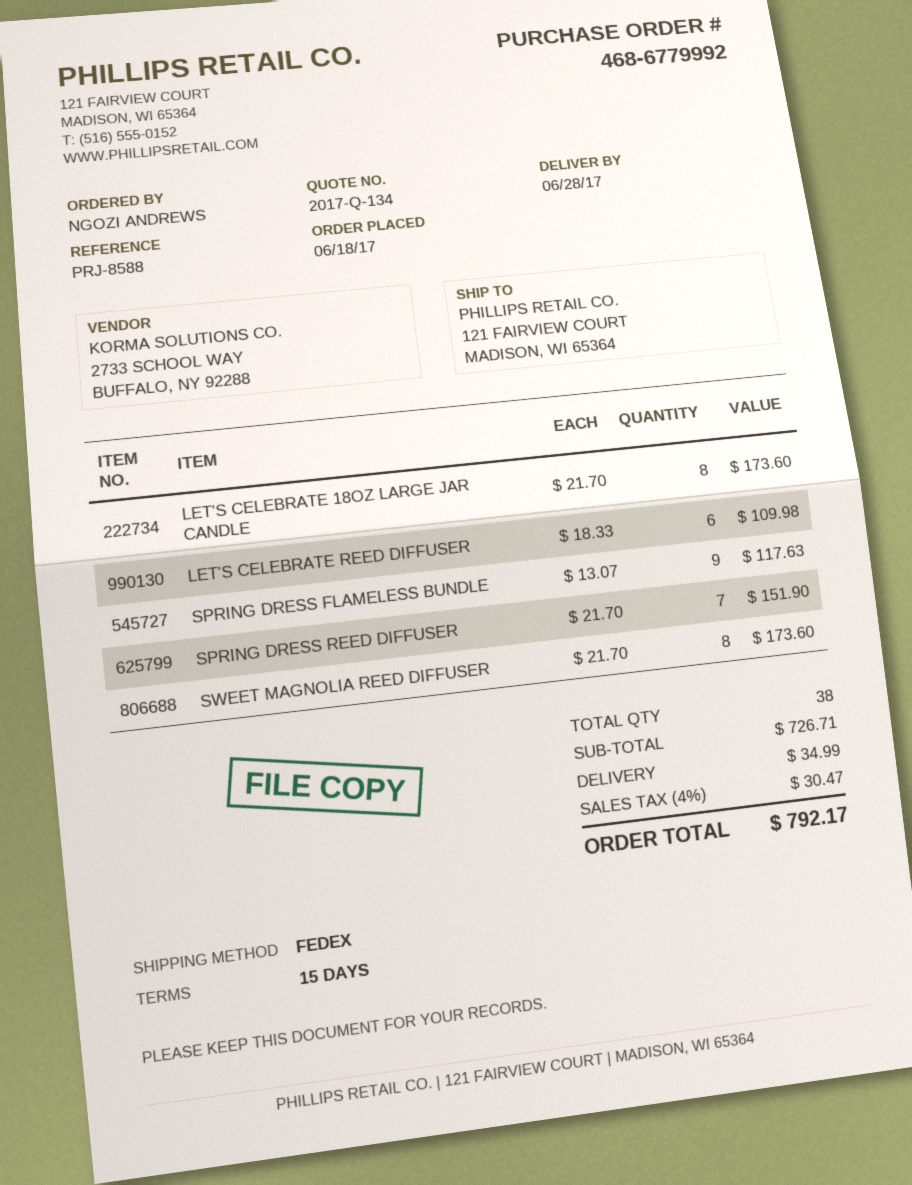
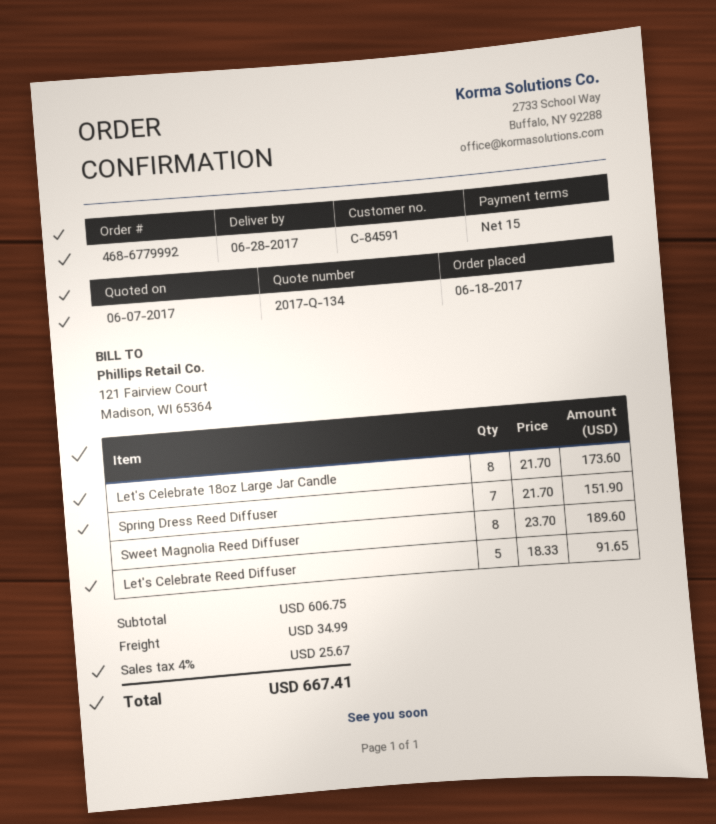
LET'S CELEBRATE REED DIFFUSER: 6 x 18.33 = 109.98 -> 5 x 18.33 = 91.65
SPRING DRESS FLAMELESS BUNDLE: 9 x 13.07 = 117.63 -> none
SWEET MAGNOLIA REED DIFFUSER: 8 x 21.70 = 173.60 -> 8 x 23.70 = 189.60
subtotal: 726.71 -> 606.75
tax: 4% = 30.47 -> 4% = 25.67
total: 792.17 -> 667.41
▬▬▬
Your task -
Every line in the data above that contains the word "DIFFUSER" should be copied.

Your response -
LET'S CELEBRATE REED DIFFUSER: 6 x 18.33 = 109.98 -> 5 x 18.33 = 91.65
SWEET MAGNOLIA REED DIFFUSER: 8 x 21.70 = 173.60 -> 8 x 23.70 = 189.60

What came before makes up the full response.